Gerhard Croll
Gerhard Croll (* 25. Mai 1927 in Düsseldorf; † 26. Oktober 2019 in Salzburg[1]) war ein deutsch-österreichischer Musikwissenschaftler.
Leben
Croll studierte Kapellmeister am Konservatorium in Düsseldorf und Musikwissenschaften bei Rudolf Gerber an der Universität Münster. Er wurde 1954 mit seiner Arbeit zum Thema Das Motettenwerk Gaspars van Weerbeke promoviert. 1961 habilitierte er sich mit der Studie über die Opern von Agostino Steffani.

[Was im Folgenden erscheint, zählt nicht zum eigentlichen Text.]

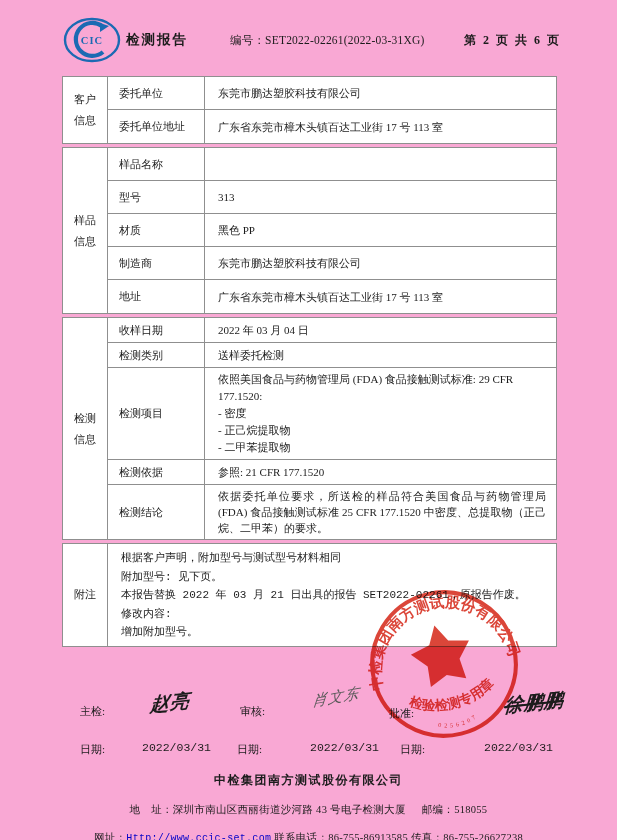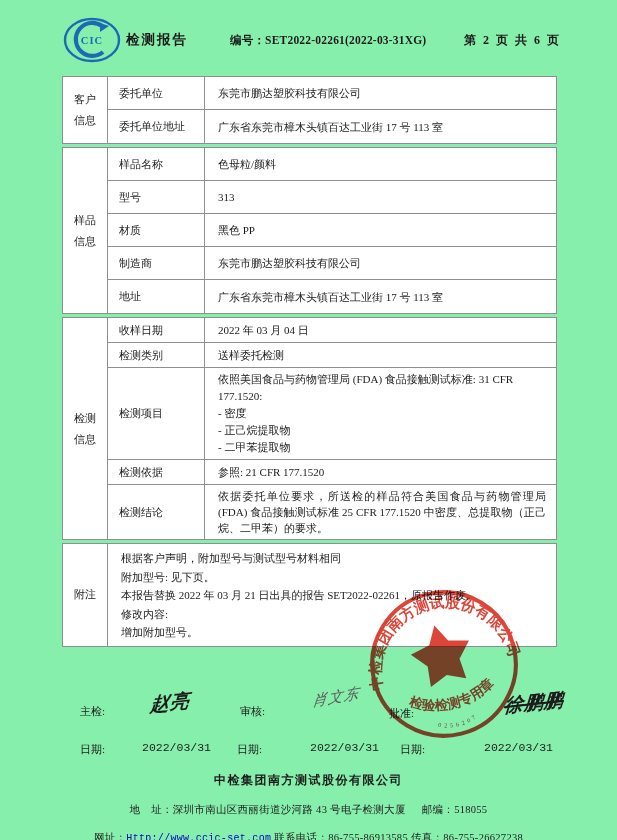--- a/index.html
+++ b/index.html
@@ -3,7 +3,7 @@
 <meta charset="utf-8">
 <style>
   html,body{margin:0;padding:0;background:#e8e8e8;}
-  .page{width:617px;height:840px;position:relative;background:#86efac;margin:0 auto;
+  .page{width:617px;height:840px;position:relative;background:#f9a8d4;margin:0 auto;
         font-family:"Liberation Serif","DejaVu Serif",serif;color:#1c1c1c;overflow:hidden;box-sizing:border-box;}
   *{box-sizing:border-box;}
 

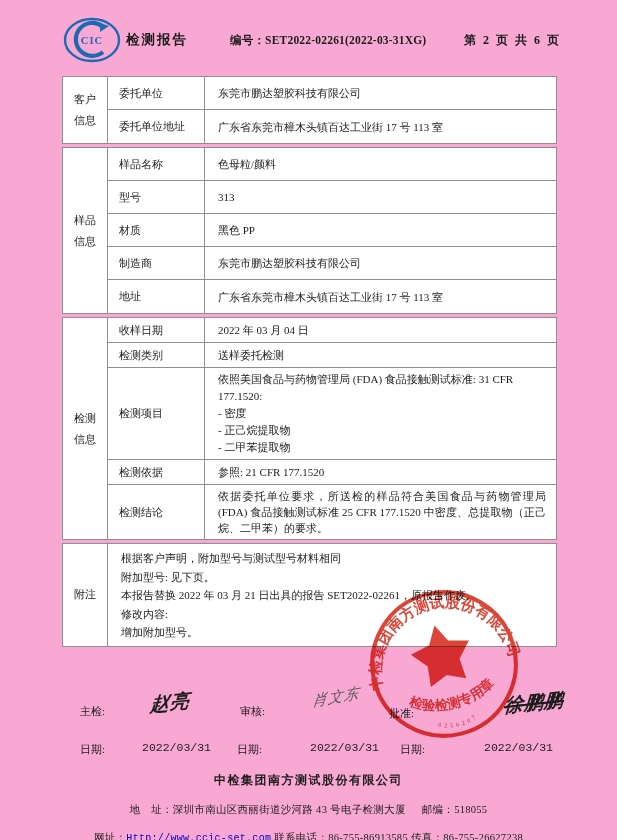--- a/index.html
+++ b/index.html
@@ -11,7 +11,7 @@
   .header{position:absolute;top:14px;left:62px;right:56px;height:52px;display:flex;align-items:center;}
   .logo{width:60px;height:46px;flex:none;}
   .hdr-title{font-size:13.5px;font-weight:bold;letter-spacing:2px;margin-left:4px;}
-  .hdr-no{font-size:11.5px;font-weight:bold;margin-left:42px;letter-spacing:.2px;}
+  .hdr-no{font-size:11.5px;font-weight:normal;margin-left:42px;letter-spacing:.2px;}
   .hdr-page{font-size:12px;font-weight:bold;margin-left:auto;letter-spacing:2px;}
 
   

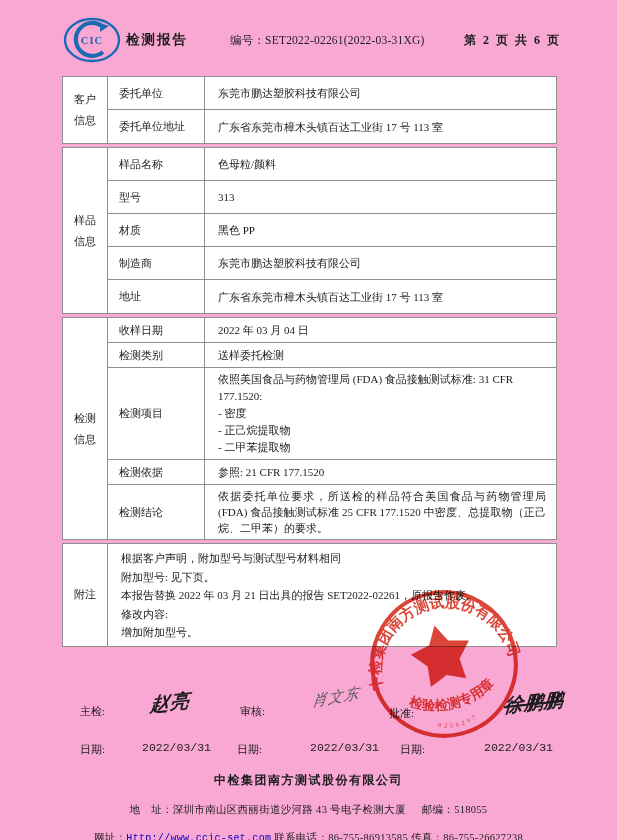--- a/index.html
+++ b/index.html
@@ -95,7 +95,6 @@
         <div class="sec-rows">
           <div class="row">
             <div class="cell lab">样品名称</div>
-            <div class="cell val">色母粒/颜料</div>
           </div>
           <div class="row">
             <div class="cell lab">型号</div>

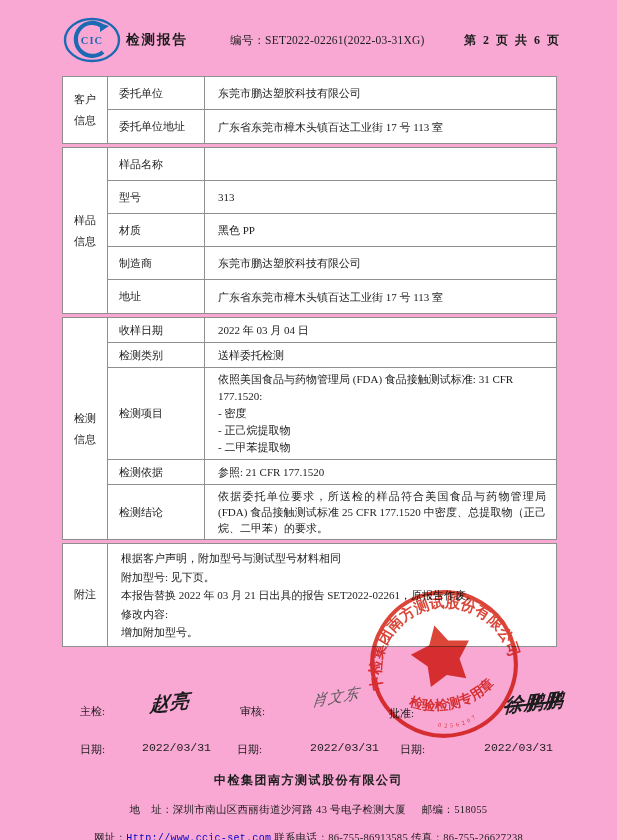--- a/index.html
+++ b/index.html
@@ -131,7 +131,7 @@
           <div class="row">
             <div class="cell lab">检测项目</div>
             <div class="cell val">
-              <div class="line">依照美国食品与药物管理局 (FDA) 食品接触测试标准: 31 CFR 177.1520:</div>
+              <div class="line">依照美国食品与药物管理局 (FDA) 食品接触测试标准: 29 CFR 177.1520:</div>
               <div class="line">- 密度</div>
               <div class="line">- 正己烷提取物</div>
               <div class="line">- 二甲苯提取物</div>

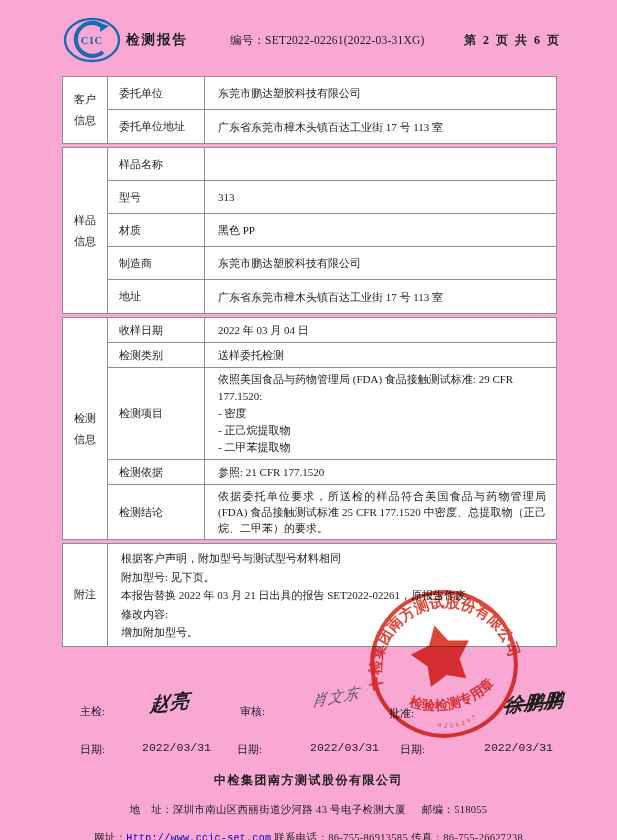--- a/index.html
+++ b/index.html
@@ -30,7 +30,7 @@
   .s2 .val,.s2 .lab{padding-top:3px;padding-bottom:3px;}
   .val .line{line-height:17px;}
   .s2 .row-conclusion .val{line-height:16px;text-align:justify;}
-  .note-cell{flex:1;padding:5px 12px 4px 13px;font-size:11px;}
+  .note-cell{flex:1;padding:5px 12px 4px 13px;font-size:11px;font-family:Liberation Mono, monospace;}
   .note-cell .line{line-height:18.6px;}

Von 1966 bis 1993 war er Professor und Gründungsordinarius für Musikwissenschaften an der Universität Salzburg. Er war Mitgründer des musikwissenschaftlichen Instituts (Salzburger Musikgeschichte, Tanz- und Musiktheater und Bernhard-Paumgartner-Archiv). Seit 1955 war er Mitarbeiter der Neuen Mozart-Ausgabe. Von 1960 bis 1990 war er Leiter der Gluck-Gesamtausgabe. 1986 gründete er die Internationale Gluck-Gesellschaft. Er war Mitglied des Zentralinstitutes für Mozart-Forschung in Salzburg. Außerdem war er Ehrenmitglied der Internationalen Stiftung Mozarteum.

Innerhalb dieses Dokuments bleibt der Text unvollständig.